Traducido a más de veinte idiomas, el impacto de Un verdor terrible fue tan grande que su autor creyó necesario publicar el breve ensayo La piedra de la locura (2021), donde relaciona el cuadro de El Bosco con la escritura de H. P. Lovecraft y Philip K. Dick. Un opúsculo que funciona, sobre todo, como una apostilla a su propia obra: “En 2020 publiqué un libro titulado Un verdor terrible, en el cual trazo algunos hilos que forman la red de asociaciones, ideas y descubrimientos que dieron origen a la química, física y matemática modernas, porque esas disciplinas —junto con el súbito estallido de la comunicación, la biología y la computación— se encuentran en la base de nuestra cosmovisión actual”. En la primera parte del libro, Labatut vincula la incapacidad para entender el mundo y la realidad con los antecedentes del “estallido social” que ocurrió en Chile a fines de 2019. Es un texto valioso pero que, literariamente, no aporta nada nuevo a lo que ya había dicho.
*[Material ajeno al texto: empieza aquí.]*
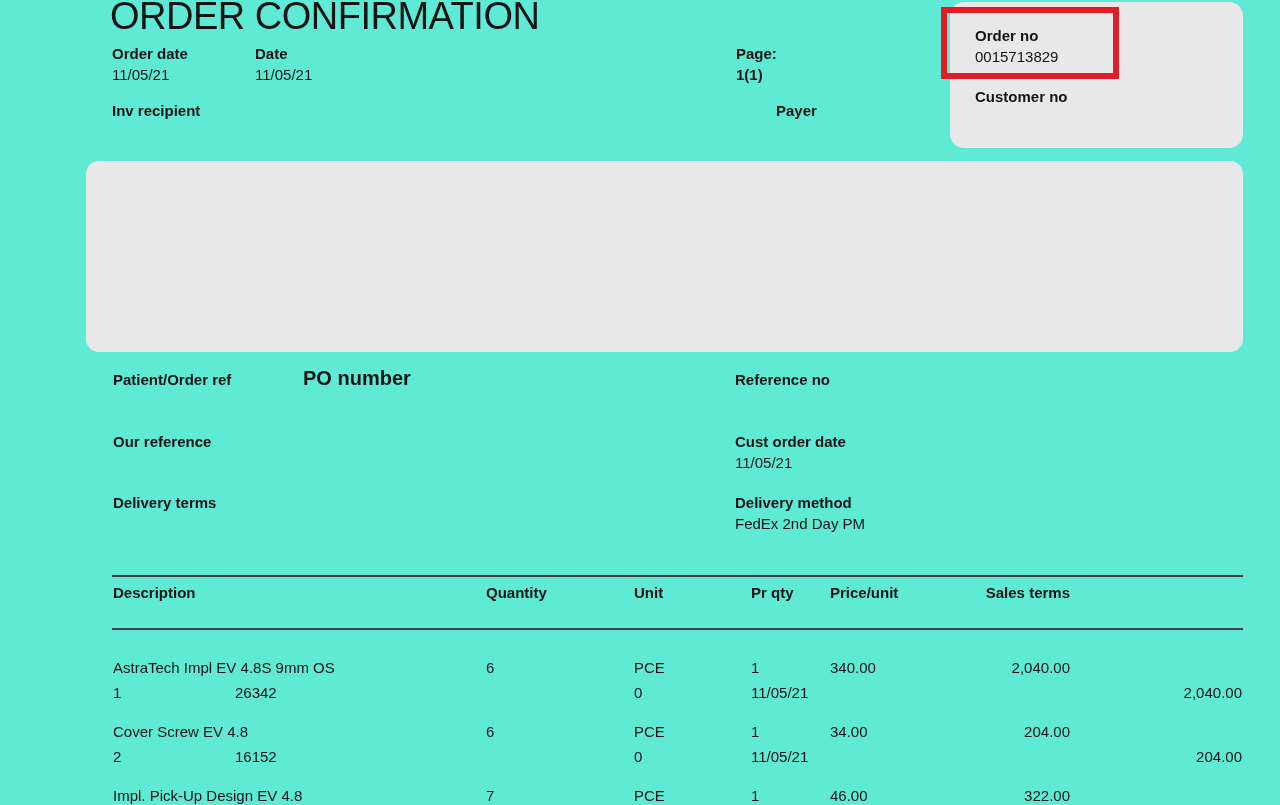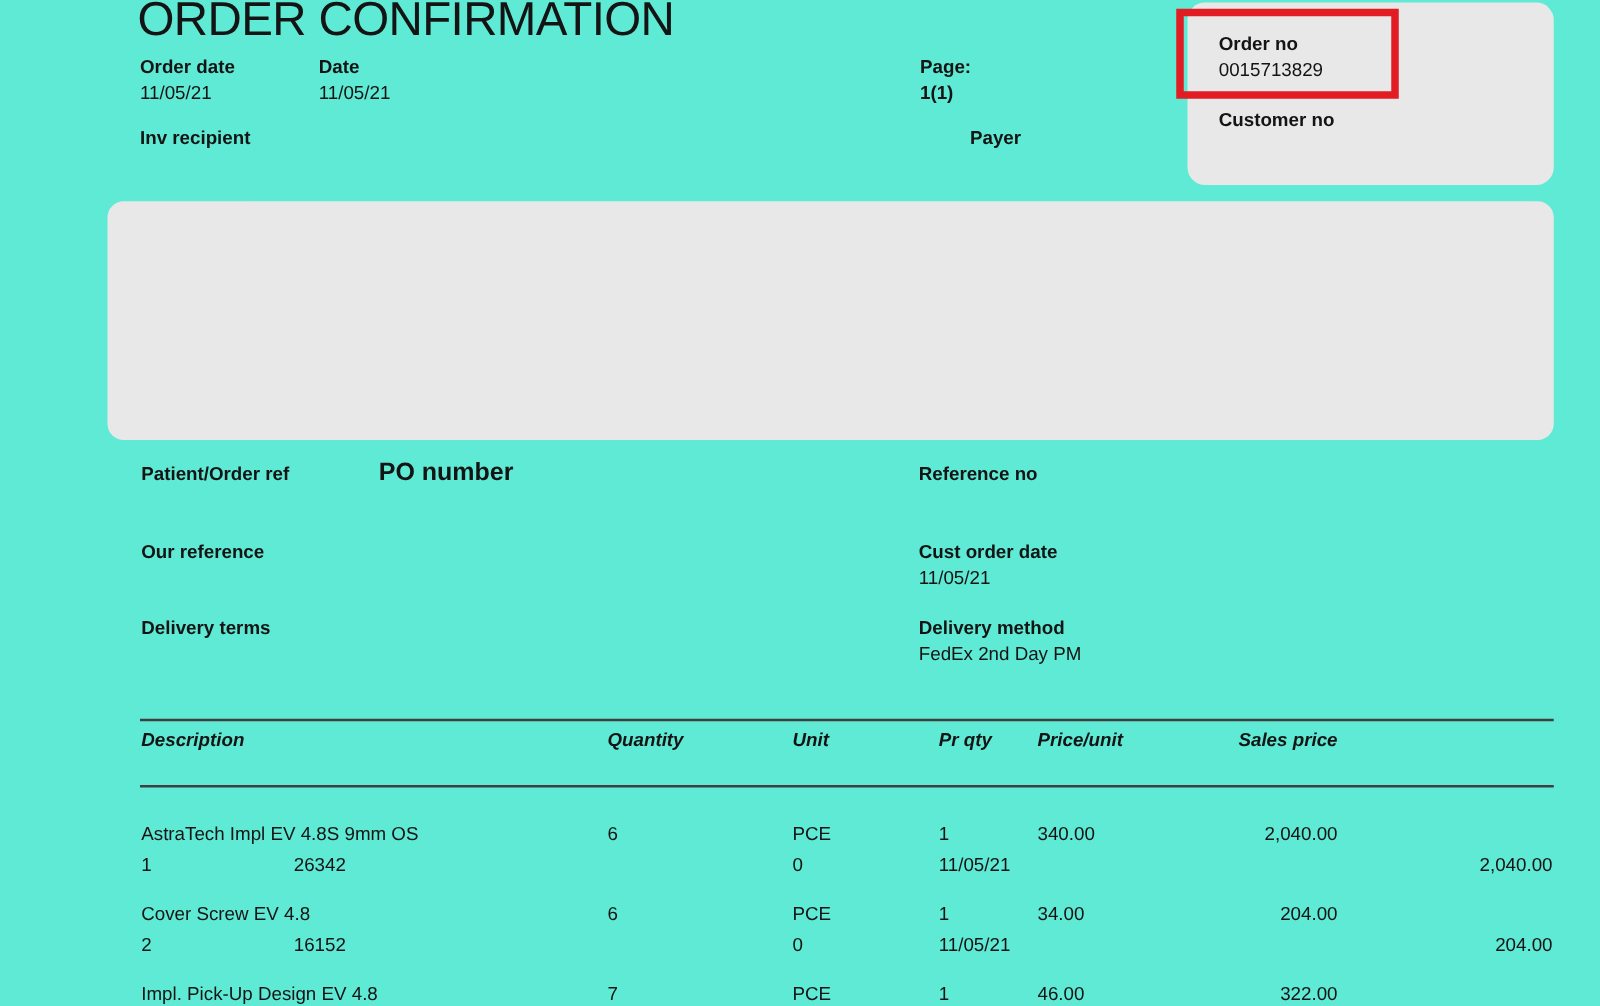"Description" .thead-line { font-style: italic -> none }
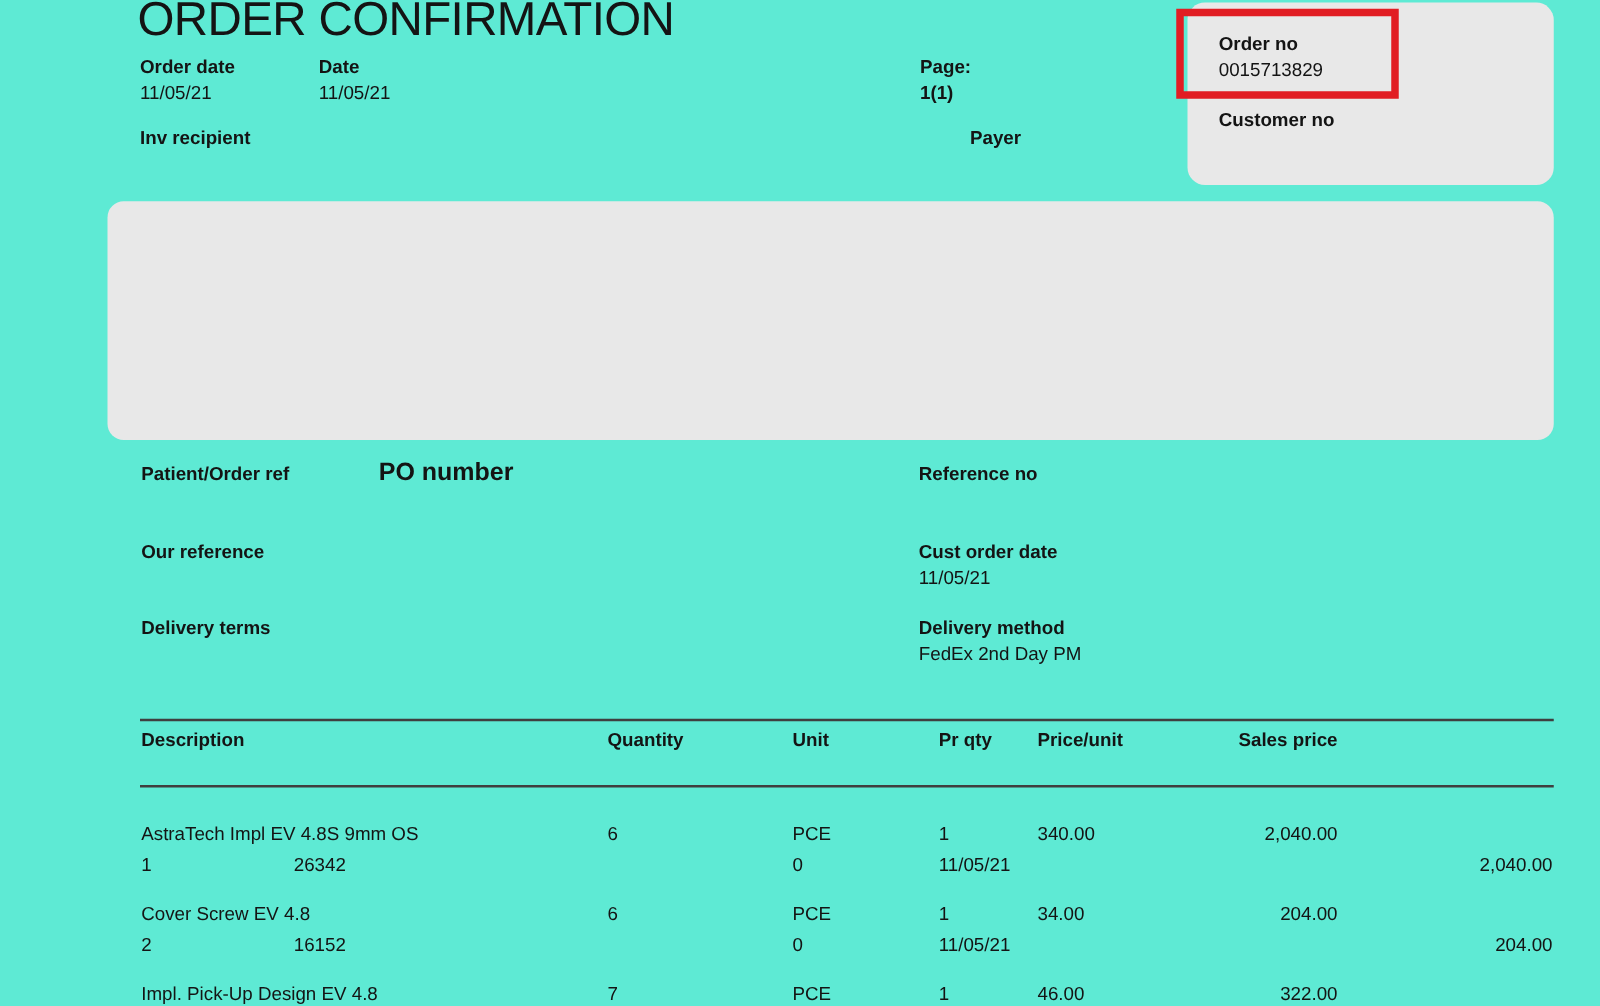"Sales price" span.cell { text: price -> terms }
En la segunda parte, el autor ajusta cuentas con los extraños lectores que atraen sus libros cuando habla de la locura, centrándose en un supuesto intercambio de mensajes paranoides que le envió una mujer. De manera imperceptible, el ensayo se desliza hacia el relato o, al menos, hacia un terreno contiguo a la ficción. Es la zona donde mejor se mueve, sin duda, la escritura de Labatut.